* [Exercise data]
= = = = =
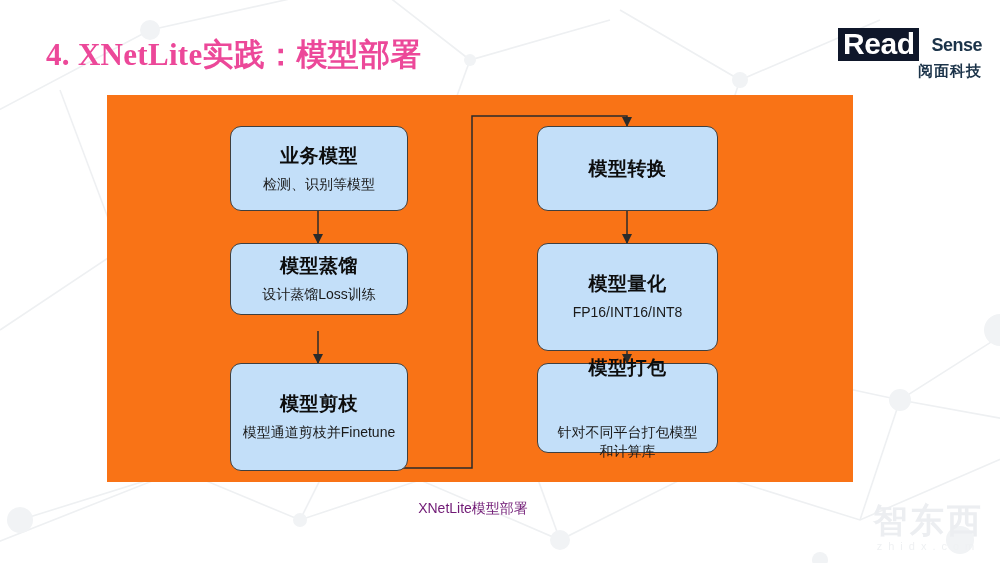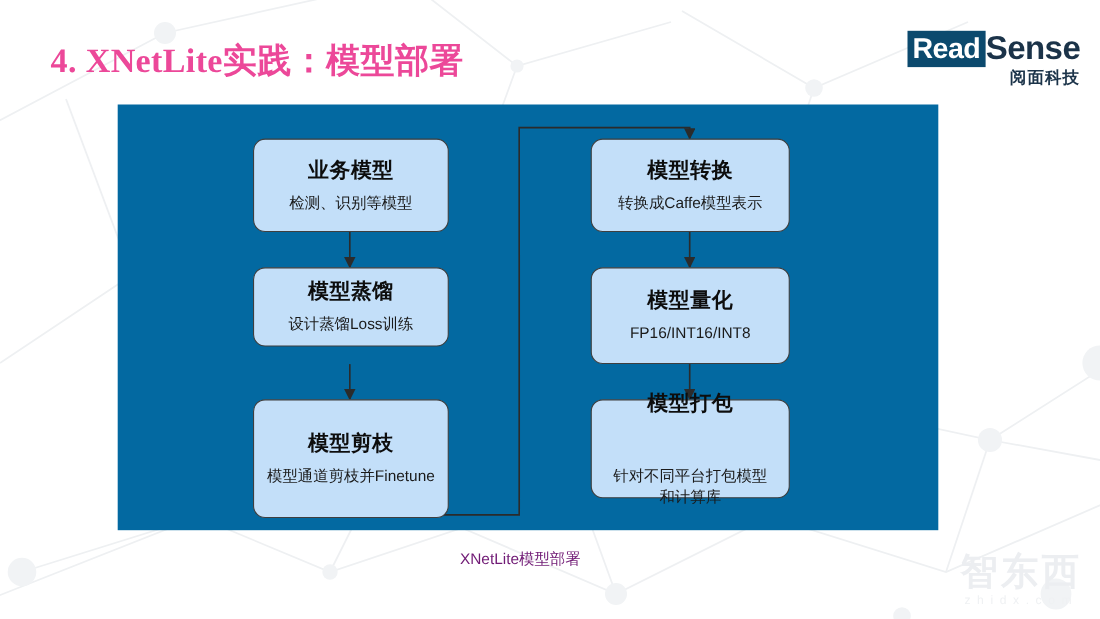"Read" #brand-logo .logo-read { background: #0c4a6e -> #0f172a; font-size: 26px -> 30px }
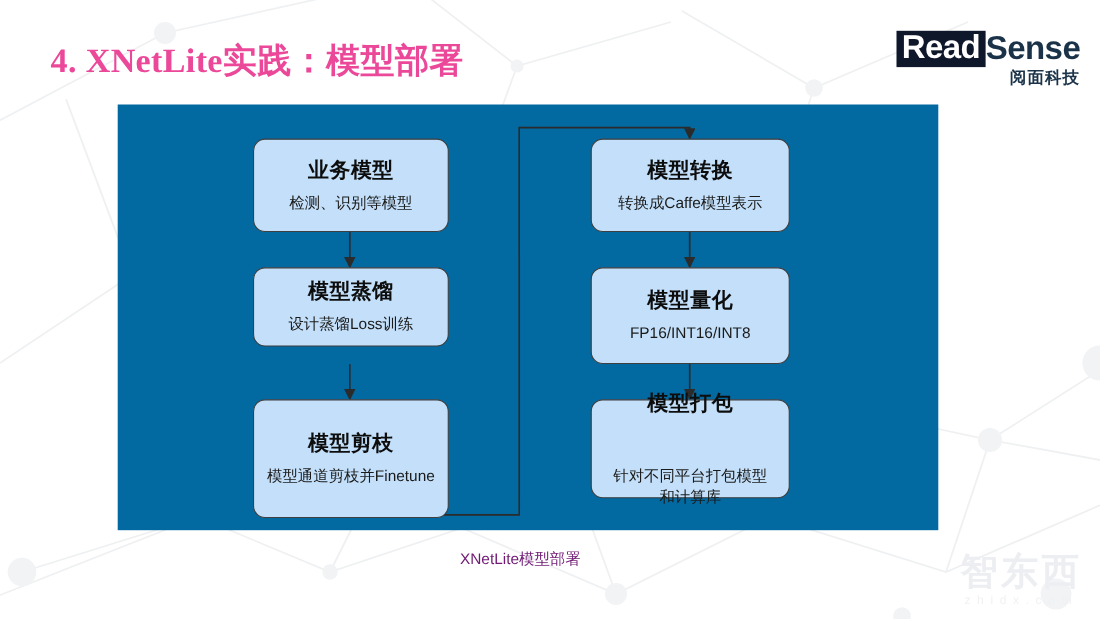"Sense" #brand-logo .logo-sense { font-size: 30px -> 18px; padding-left: 0 -> 12px }
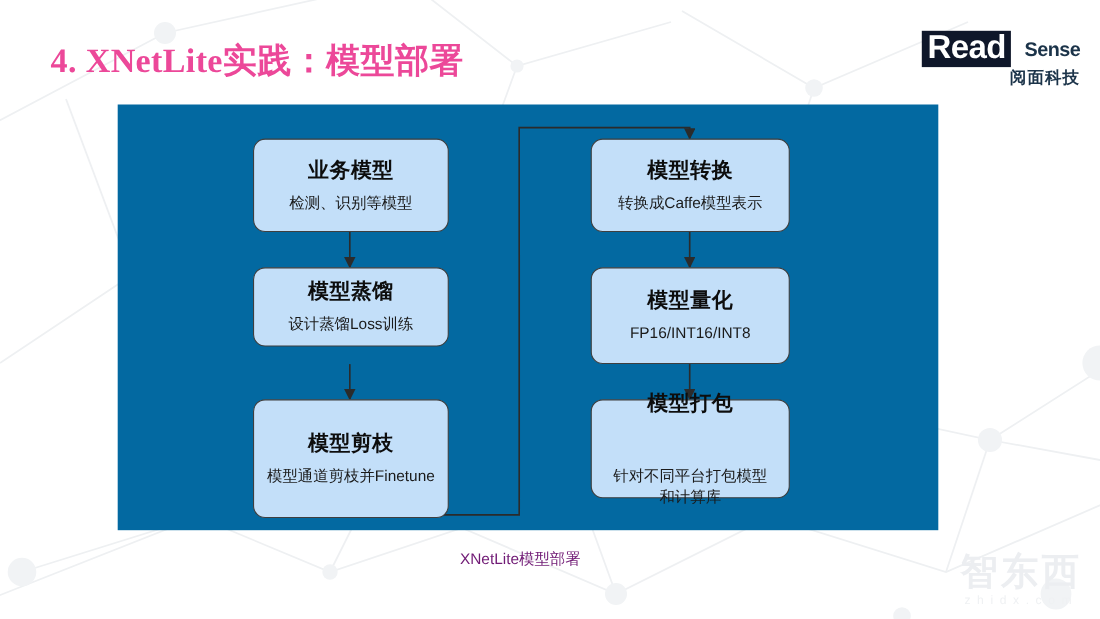"业务模型" #diagram-panel { background: #0369a1 -> #f97316 }
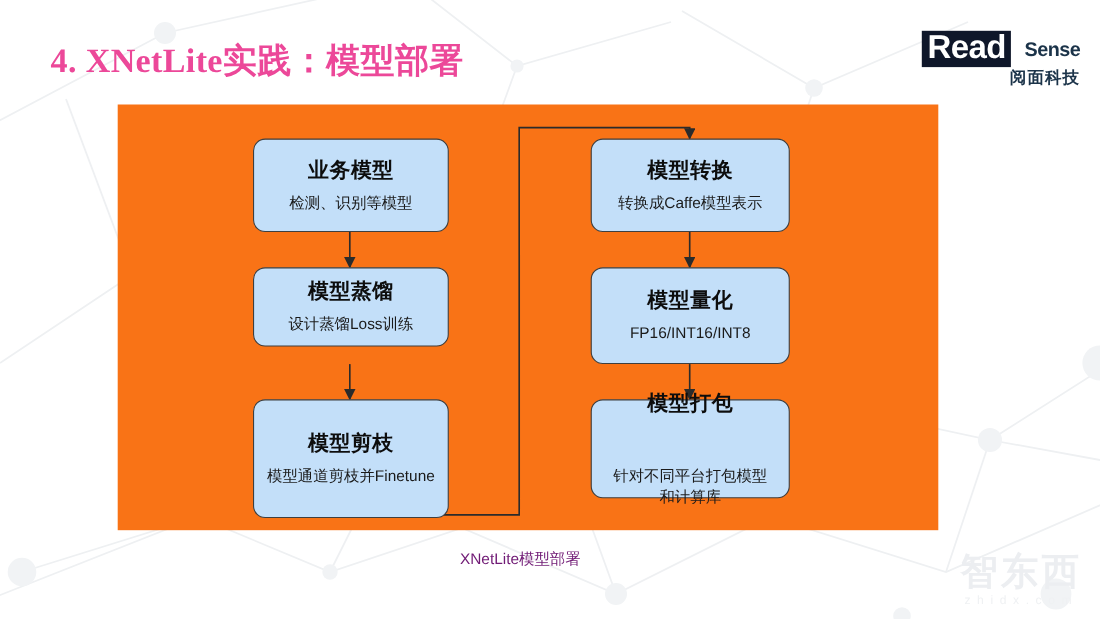"转换成Caffe模型表示" div.box-sub { html: <div>转换成Caffe模型表示</div> -> none }
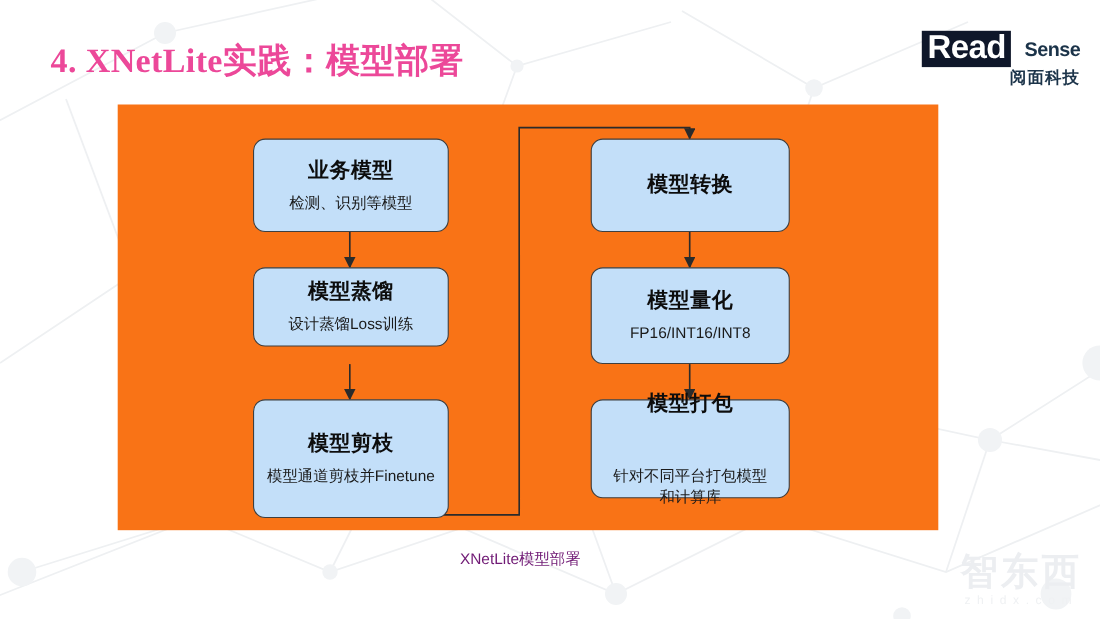"模型量化" div.flow-box { height: 88px -> 108px }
= = = = =
* [Work request] The records above must be returned exactly, with each picture omitted.

* [Response for this exercise]
"Read" #brand-logo .logo-read { background: #0c4a6e -> #0f172a; font-size: 26px -> 30px }
"Sense" #brand-logo .logo-sense { font-size: 30px -> 18px; padding-left: 0 -> 12px }
"业务模型" #diagram-panel { background: #0369a1 -> #f97316 }
"转换成Caffe模型表示" div.box-sub { html: <div>转换成Caffe模型表示</div> -> none }
"模型量化" div.flow-box { height: 88px -> 108px }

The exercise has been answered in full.